崔洋乖乖點頭,梁易舟又在劇本上寫了一點什麽。
“那晚上我能來看嗎?”許培樟問。
“主演要是同意,許總旁觀也沒事,反正大家都是男人。”尚鵬飛答他。
“我才不同意!他一定會嘲笑我的身材,我現在腹肌都沒了!”崔洋哼了一聲。
“你的不同意不作數。”許培樟笑着薅了把崔洋的頭發,這才看向梁易舟,這是他倆今天第一次眼神交彙,“那梁老師呢?”
梁易舟一如既往地沒什麽情緒波動:“我不介意。

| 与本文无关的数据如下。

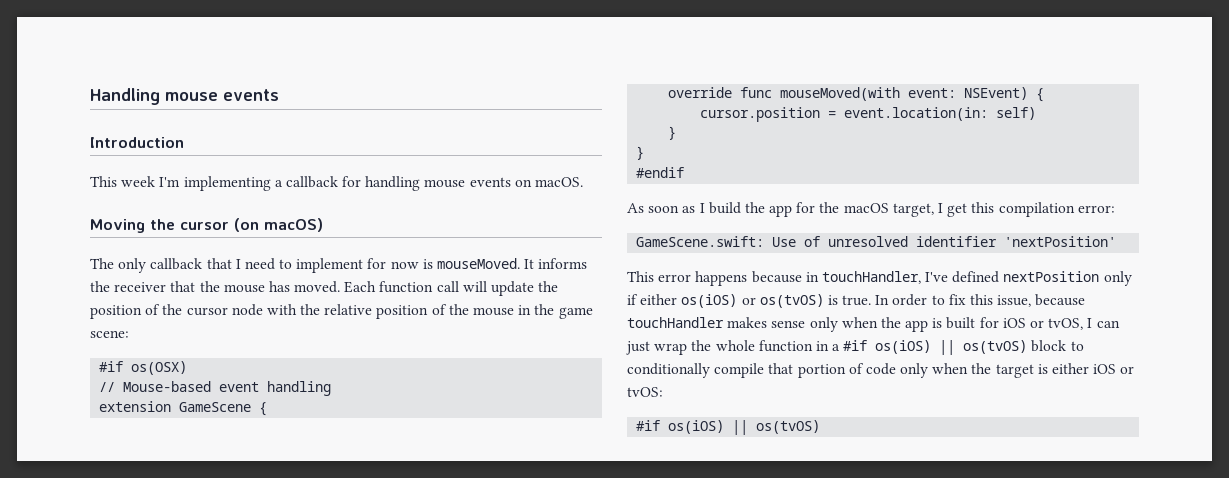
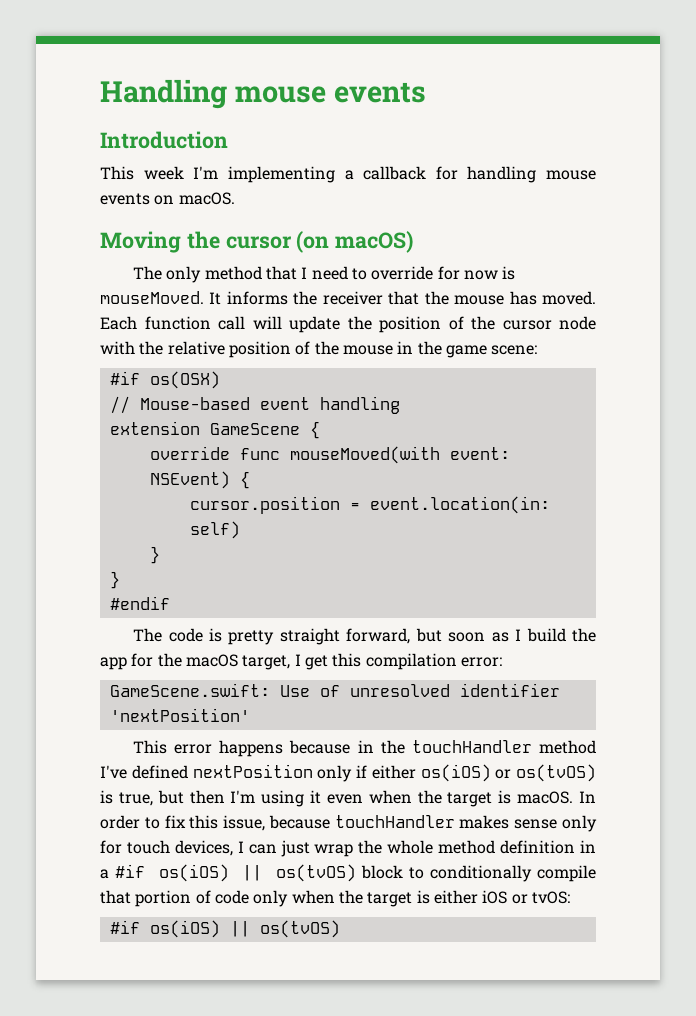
- The only callback that I need to implement for now is mouseMoved.
+ The only method that I need to override for now is mouseMoved.
- As soon as I build the app for the macOS target, I get this compilation error:
+ The code is pretty straight forward, but soon as I build the app for the macOS target, I get this compilation error:
- This error happens because in touchHandler, I've defined nextPosition only if either os(iOS) or os(tvOS) is true.
+ This error happens because in the touchHandler method I've defined nextPosition only if either os(iOS) or os(tvOS) is true, but then I'm using it even when the target is macOS.
- In order to fix this issue, because touchHandler makes sense only when the app is built for iOS or tvOS, I can just wrap the whole function in a #if os(iOS) || os(tvOS) block to conditionally compile that portion of code only when the target is either iOS or tvOS:
+ In order to fix this issue, because touchHandler makes sense only for touch devices, I can just wrap the whole method definition in a #if os(iOS) || os(tvOS) block to conditionally compile that portion of code only when the target is either iOS or tvOS:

”
“易舟哥有沒有演過床|戲啊?”崔洋很好奇。
這時候運營組的人過來找尚鵬飛,攝影那邊又找卞鑫哲,這邊的注意力一下子轉了,梁易舟放下水杯,看到許培樟還在看他,于是他懶洋洋地擡了擡眼,崔洋坐在他旁邊,所以沒看見他倆這一下的對視。
梁易舟這一眼,帶了點玩味,眉梢眼角全是風情,他的聲音淡淡的,但停頓久,聽得人心癢。
“我确實,拍過啊。”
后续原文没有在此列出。